Rafael Oyarte: La confianza en los ministros
El ministro debe ser una persona capacitada para llevar a cabo la gestión gubernamental
En Ecuador el nombramiento de los ministros es potestad exclusiva del presidente de la República, sin que requiera del apoyo o de la ratificación del Legislativo para realizarlo, tal como ocurre en la mayor parte de naciones iberoamericanas, pues son sus colaboradores directos e inmediatos, funcionarios de confianza que, por ello, son de su libre designación y remoción, cuestión que se explica al representar al jefe del Estado en la cartera a su cargo y por las atribuciones que ejercen.

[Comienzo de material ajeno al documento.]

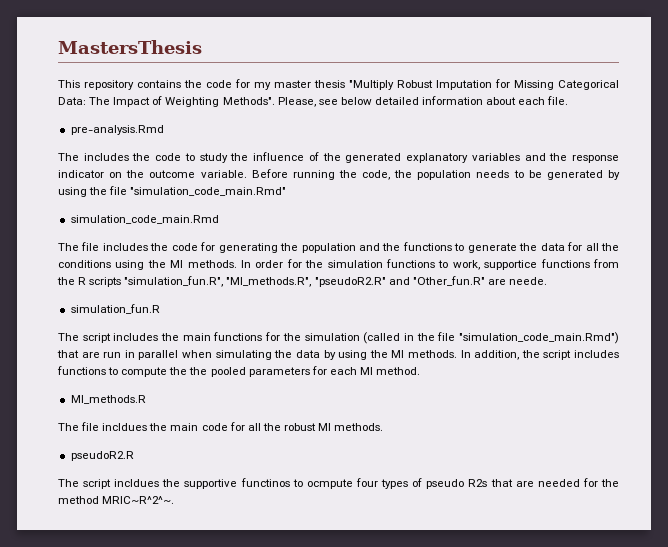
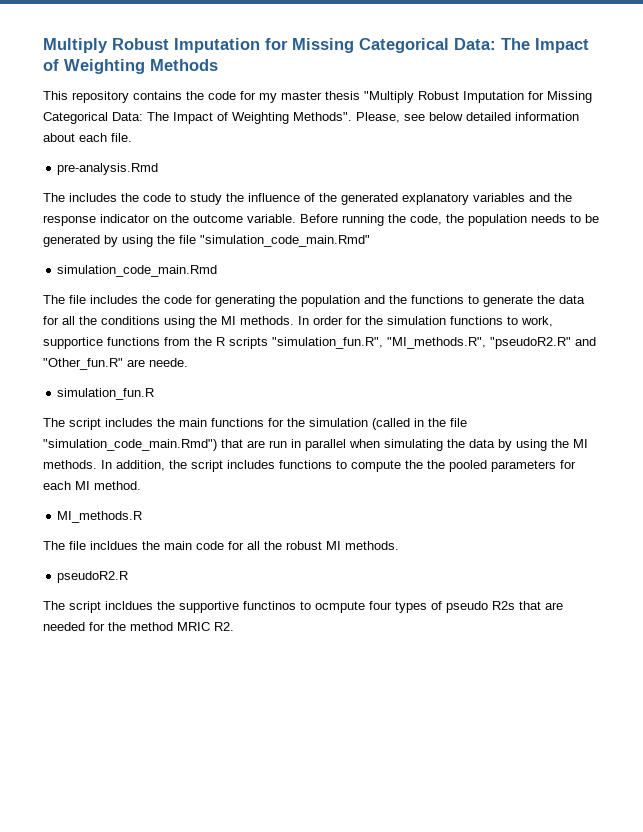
- MastersThesis
+ Multiply Robust Imputation for Missing Categorical Data: The Impact of Weighting Methods
- The script incldues the supportive functinos to ocmpute four types of pseudo R2s that are needed for the method MRIC~R^2^~.
+ The script incldues the supportive functinos to ocmpute four types of pseudo R2s that are needed for the method MRIC R2.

Para ser ministro se debe ser ecuatoriano, pudiendo serlo un naturalizado, y gozar de derechos políticos. No hay otras exigencias constitucionales, como edad, experiencia y formación, aunque sí inhabilitaciones: no pueden acceder al cargo los parientes del presidente y del vicepresidente de la República, los contratistas y concesionarios del Estado, y los miembros de la fuerza pública. Ello se debe a que el constituyente quiso darle la mayor amplitud al jefe del Estado en esta materia.
Si el presidente de la República nombra ministro a alguien es porque confía en ese elemento, confianza que debe ser personal e intelectual. Personal, pues por sus labores el ministro conoce las confidencias del poder: el por qué se toman unas decisiones y no otras. Nada saludable sería ver a un ministro contar infidencias: como que el abogado o el médico cuente a otros las cuestiones de sus clientes o pacientes que le han entregado su confianza. Eso no es transparencia, es perfidia. Si no se está de acuerdo con el régimen se debe salir de él. Otra cosa, muy distinta, es hacer ‘mutis’ frente a delitos.
La confianza debe ser también intelectual: al ministro no se le están confiando cosas personales del jefe del Estado, sino cuestiones de interés público. El ministro debe ser una persona capacitada para llevar a cabo la gestión gubernamental, pues no se puede asesorar, peor aún representar, desde la ignorancia y la inexperiencia. No digo que todos los ministros deban ser, siempre, personas notoriamente conocidas en esos ámbitos, aunque, en principio, la reputación pública se corresponde con la realidad. De lo contrario, la Secretaría de Estado presenciará un interminable desfile de ministros de papel a quienes el cargo no les servirá ni de currículum, viendo perjudicada la causa pública.